On March 9, 2005, the U.S. Citizenship & Immigration Services issued an Interoffice Memorandum providing clarification regarding the eligibility requirements for applications to adjust status under section 245(i) of the Immigration and Nationality Act.
Section 245(i) of the Immigration and Nationality Act (INA) allows an otherwise inadmissible alien with an immediately available immigrant visa petition to apply for adjustment of status upon payment of a $1,000 penalty fee. To be grandfathered under section 245(i), the alien must be the beneficiary of a properly filed immigrant visa petition or labor certification application filed on or before April 30, 2001. If the qualifying petition or labor certification was filed between January 15, 1998 and April 30, 2001, the alien must show that he or she was physically present in the United States on December 21, 2000. A grandfathered alien is not limited to adjust status on the basis of the petition or labor certification that initially qualified the alien, but rather through any approvable petition. The memorandum also clarifies the policy that there is no limit to the number of applications the grandfathered alien may file for adjustment of status provided that all requirements are met and the $1,000 fee is paid for every application filed.
The memorandum provides specific clarification with regard to the requirements for the derivative spouse or child of a grandfathered alien. For example, if an alien can demonstrate that a spouse or child relationship existed at the time a qualifying petition or application was properly filed on or before April 30, 2001, a principal alien’s spouse or child is a grandfathered alien regardless of any subsequent changes in the relationship with the principal alien. This means that the spouse or child in this case would remain grandfathered even in the case of divorce or the child attaining over 21 years of age.

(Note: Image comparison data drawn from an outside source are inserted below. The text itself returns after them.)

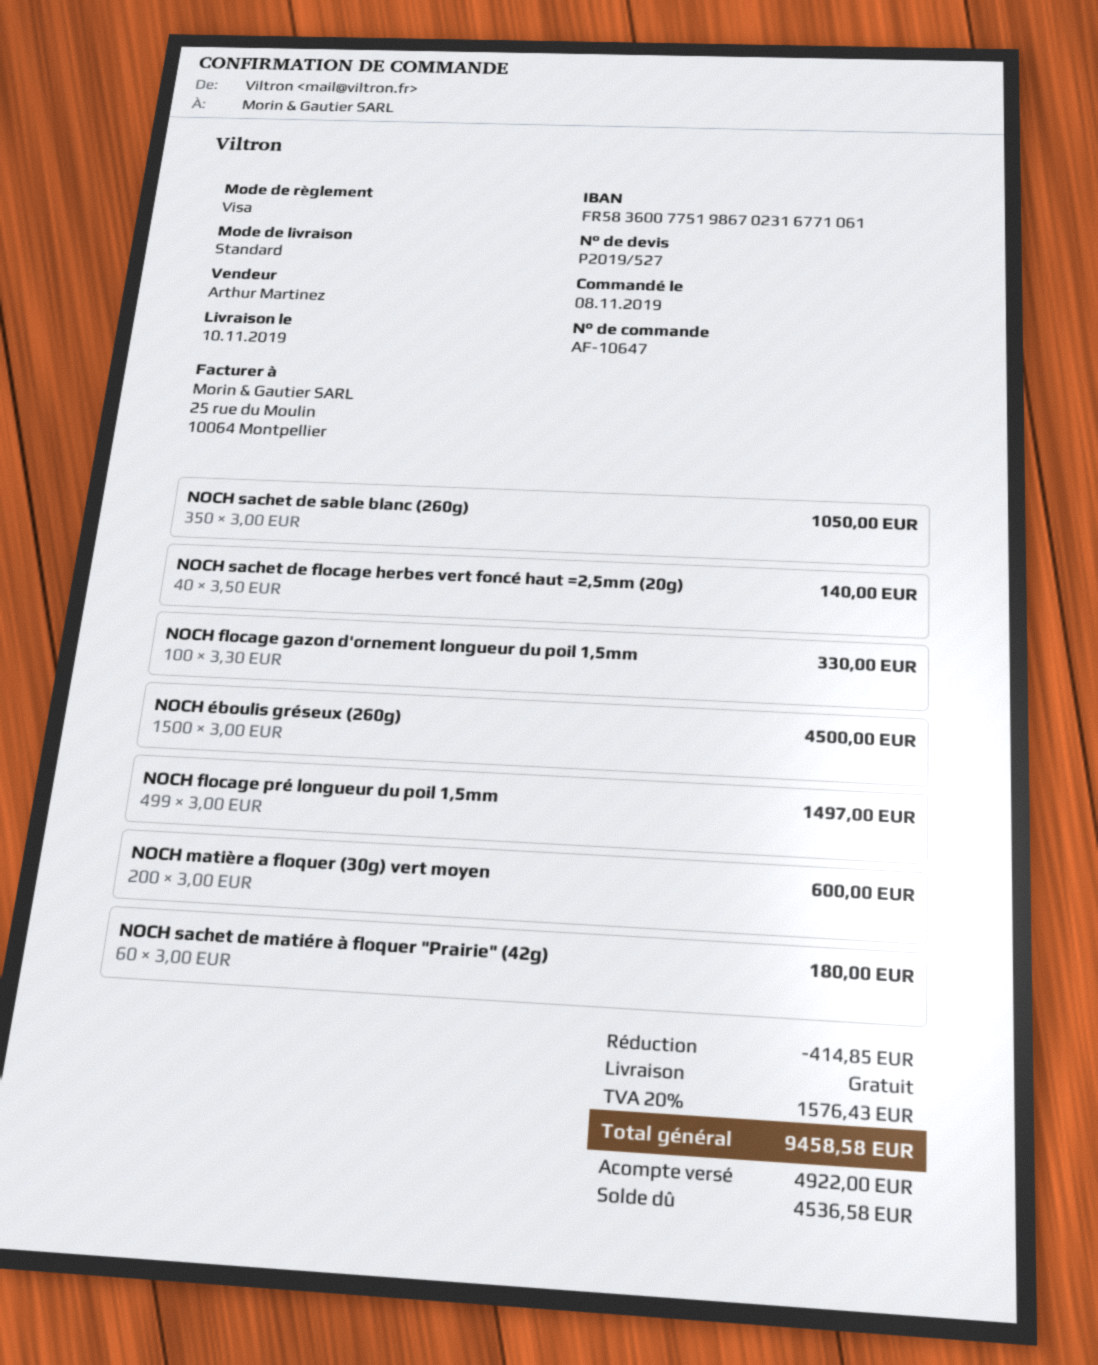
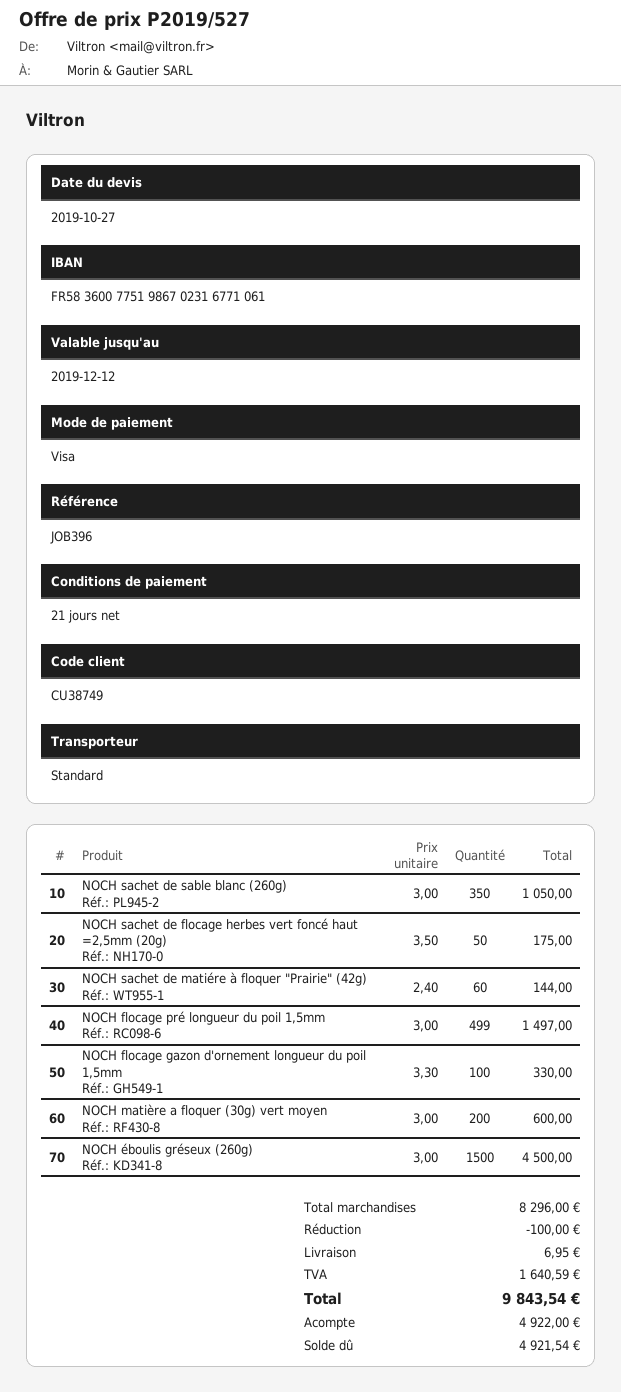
NOCH sachet de flocage herbes vert foncé haut =2,5mm (20g): 40 x 3.50 = 140.00 -> 50 x 3.50 = 175.00
NOCH sachet de matiére à floquer "Prairie" (42g): 60 x 3.00 = 180.00 -> 60 x 2.40 = 144.00
discount: 414.85 -> 100.00
shipping: 0.00 -> 6.95
tax: 1576.43 -> 1640.59
total: 9458.58 -> 9843.54
balance: 4536.58 -> 4921.54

Another derivative scenario addressed in the memorandum regards spouse or child relationships established after April 30, 2001 and in existence on the date the principal alien adjusts status. In this case, the spouse or child may only benefit as a dependent of the principal alien. Thus, the qualifying relationship must continue to exist at the time the principal alien adjusts status in order to obtain the derivative benefit.
A further derivative scenario addressed is the case where a spouse or child relationship is established after April 30, 2001 but not in existence on the date the principal alien adjusts status. In this case the spouse or child is not grandfathered and may not file for adjustment of status under section 245(i) as a dependent. Following this logic, spouse or child relationships established after the principal alien adjusts status are also not eligible for derivative status under 245(i).
This memorandum is intended to provide clarification for training and guidance of USCIS personnel in performing adjudications. If you have questions with regard to eligibility for adjusting status under section 245(i) of the INA, it is advisable to consult a reputable immigration attorney who specializes in immigration and nationality law.